*Data section*
══════════

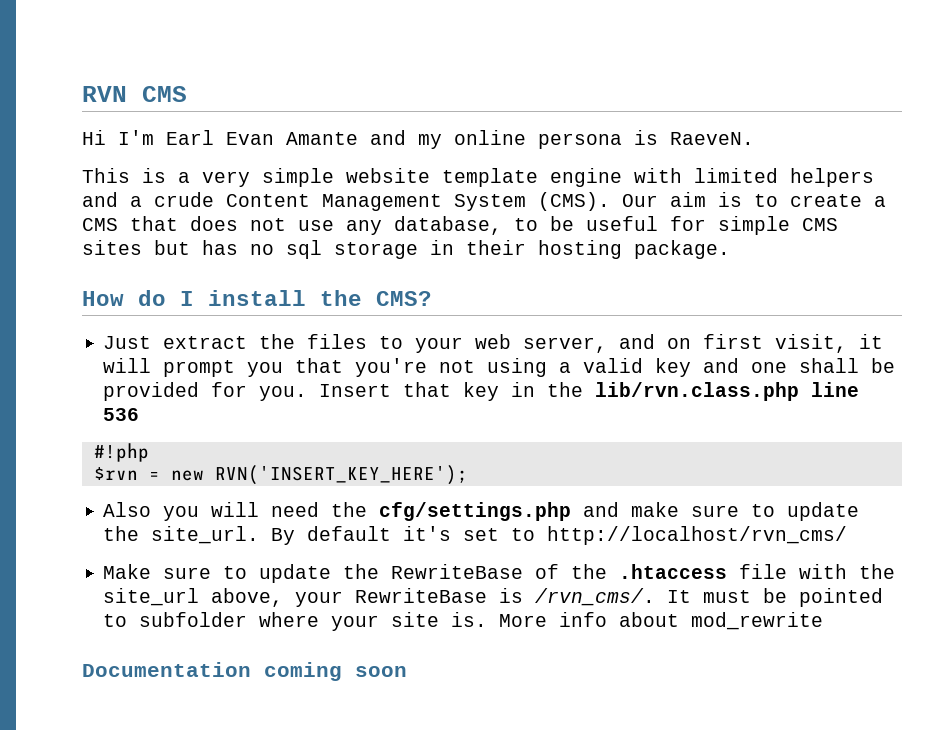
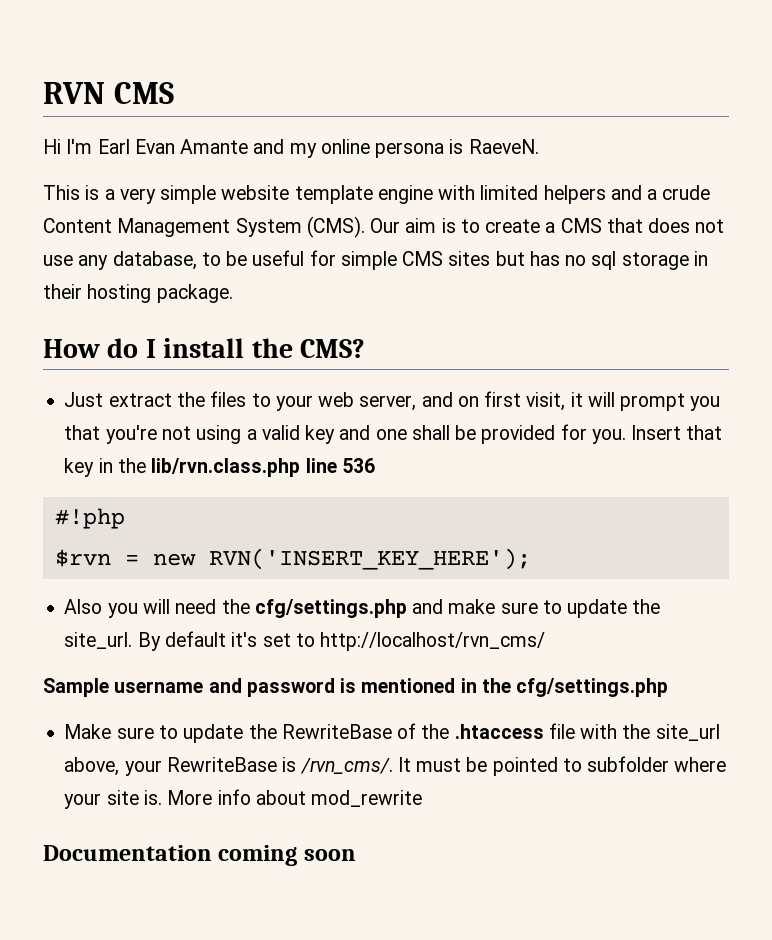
(848, 535) none -> [43,678,669,697] // Sample username and password is mentioned in the cfg/settings.php

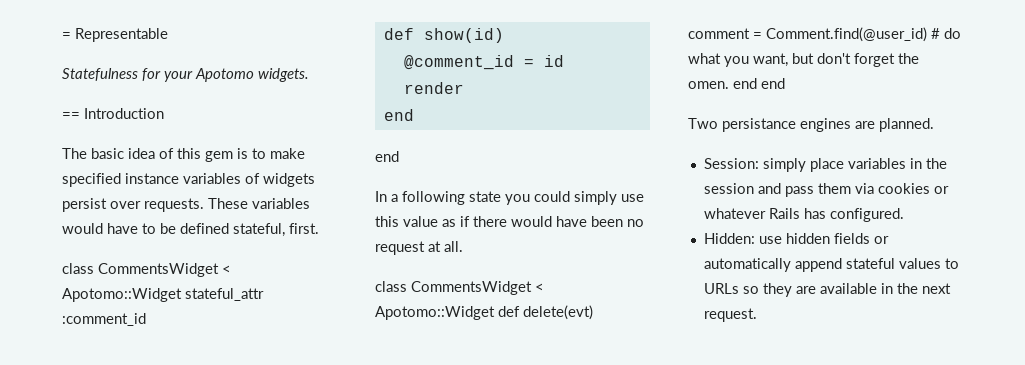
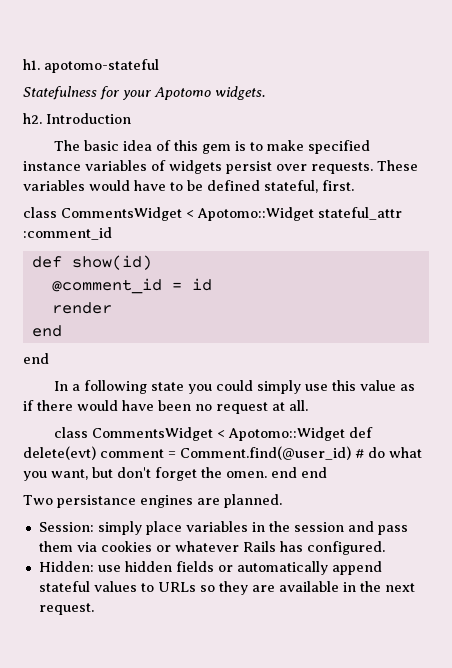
[62,28,168,42] = Representable -> [23,59,159,73] h1. apotomo-stateful
[62,112,80,119] == -> [23,113,42,124] h2.

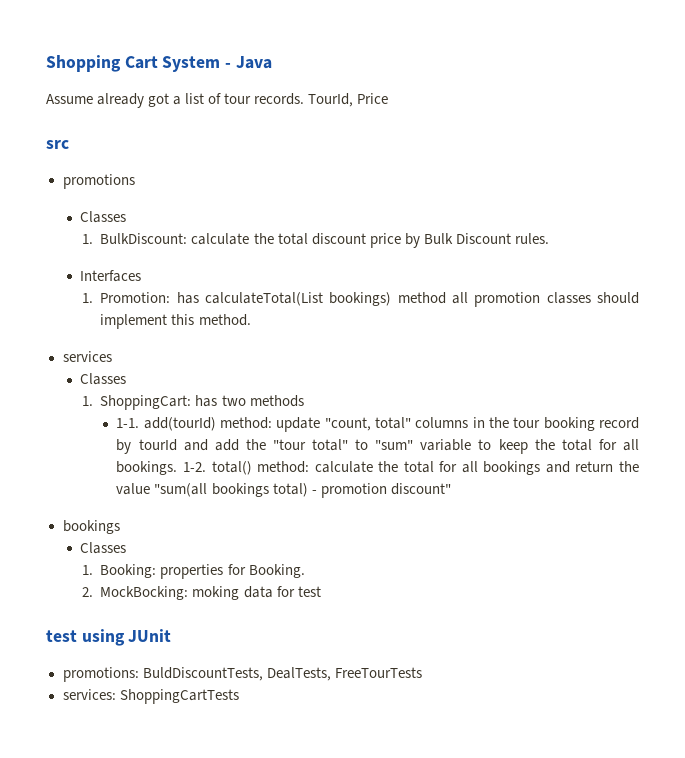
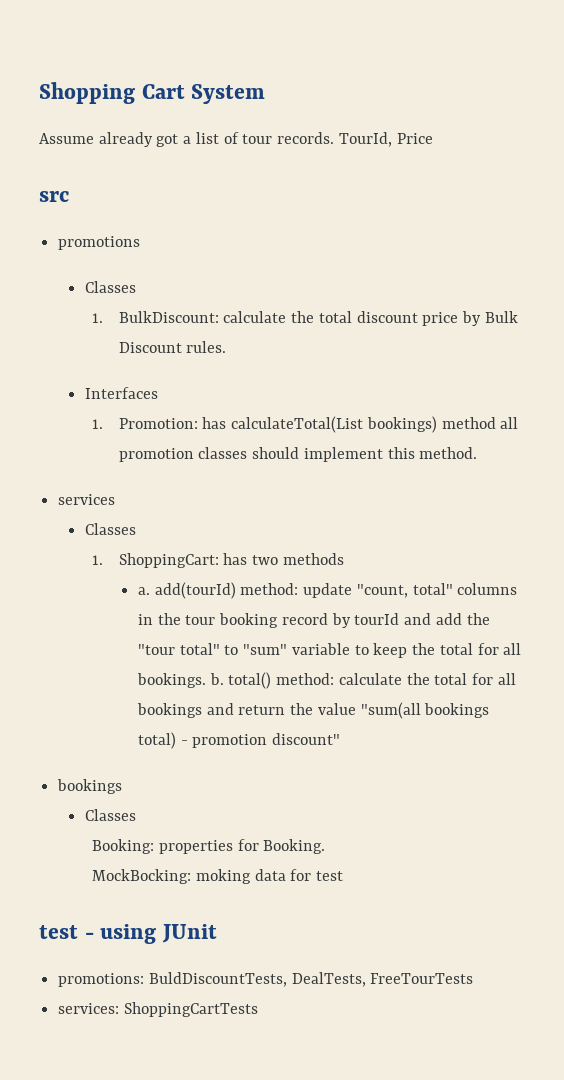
[225,56,272,69] - Java -> (266, 94) none
[116,418,140,428] 1-1. -> [138,587,151,595] a.
[182,462,206,472] 1-2. -> [209,673,224,685] b.
[81,565,93,575] 1. -> (136, 815) none
[81,587,93,597] 2. -> (326, 846) none
(77, 636) none -> [84,932,94,939] -

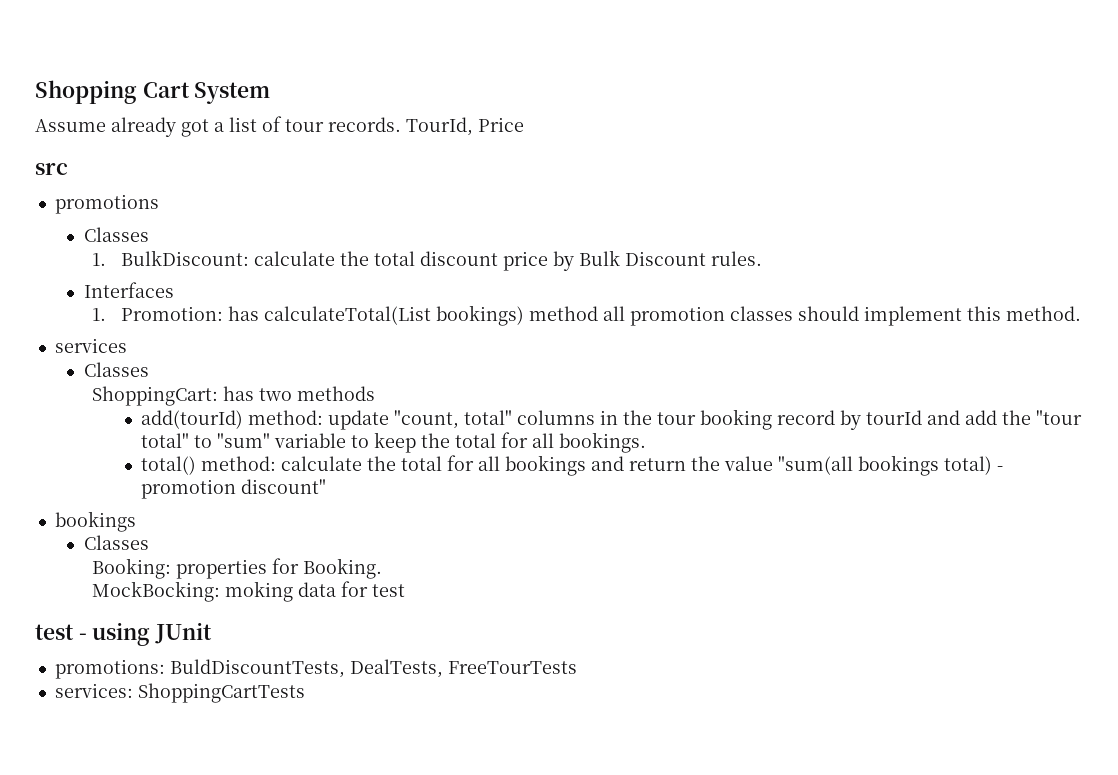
[92,555,104,565] 1. -> (149, 369) none
[138,587,151,595] a. -> (376, 393) none
[209,673,224,685] b. -> (647, 442) //

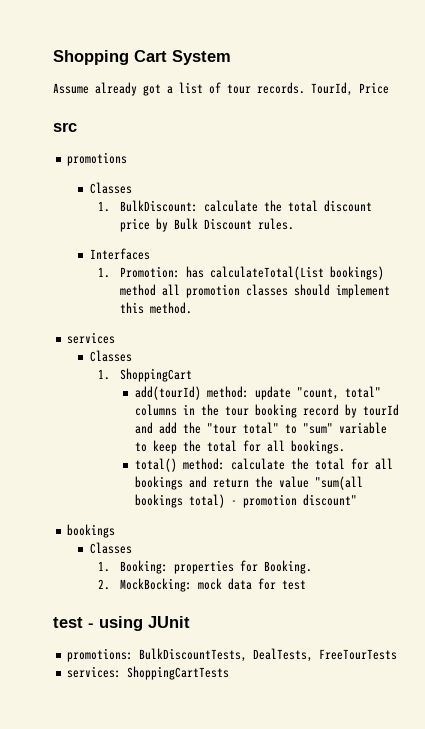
[92,386,376,406] ShoppingCart: has two methods -> [97,368,193,382] 1. ShoppingCart
(149, 542) none -> [97,561,110,572] 1.
[92,581,294,602] MockBocking: moking -> [97,578,223,592] 2. MockBocking: mock
[169,659,345,678] BuldDiscountTests, -> [139,648,248,662] BulkDiscountTests,

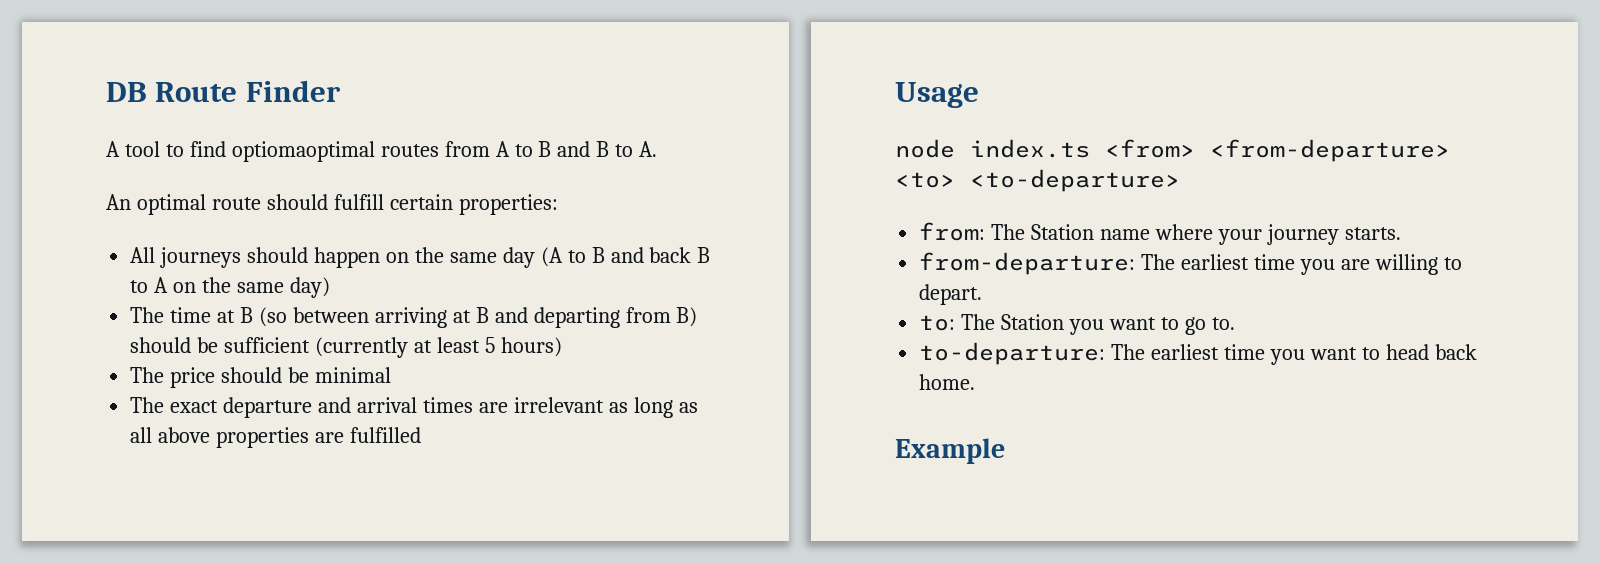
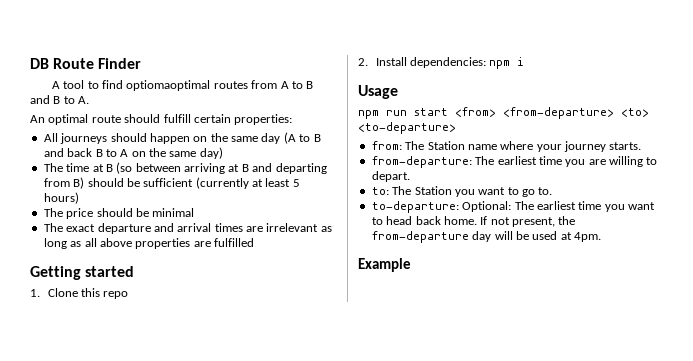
[895,82,979,108] [895,139,1090,158] Usage // node index.ts -> [30,266,135,280] [30,288,129,299] [358,57,525,69] [358,85,398,99] [358,108,448,119] Getting started // 1. Clone this repo // 2. Install dependencies: npm i // Usage // npm run start
(1106, 353) none -> [462,201,512,212] Optional:
(976, 382) none -> [480,216,576,227] [371,231,601,243] If not present, the from-departure day will be used at 4pm.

══════════

*Work to complete*
Extract only the lines from the one that contains "[209,673,224,685] b. -> (647, 442) //" through the end of the records, inclusive, and omit every picture.

*Result of the exercise*
[209,673,224,685] b. -> (647, 442) //

[92,386,376,406] ShoppingCart: has two methods -> [97,368,193,382] 1. ShoppingCart
(149, 542) none -> [97,561,110,572] 1.
[92,581,294,602] MockBocking: moking -> [97,578,223,592] 2. MockBocking: mock
[169,659,345,678] BuldDiscountTests, -> [139,648,248,662] BulkDiscountTests,

[895,82,979,108] [895,139,1090,158] Usage // node index.ts -> [30,266,135,280] [30,288,129,299] [358,57,525,69] [358,85,398,99] [358,108,448,119] Getting started // 1. Clone this repo // 2. Install dependencies: npm i // Usage // npm run start
(1106, 353) none -> [462,201,512,212] Optional:
(976, 382) none -> [480,216,576,227] [371,231,601,243] If not present, the from-departure day will be used at 4pm.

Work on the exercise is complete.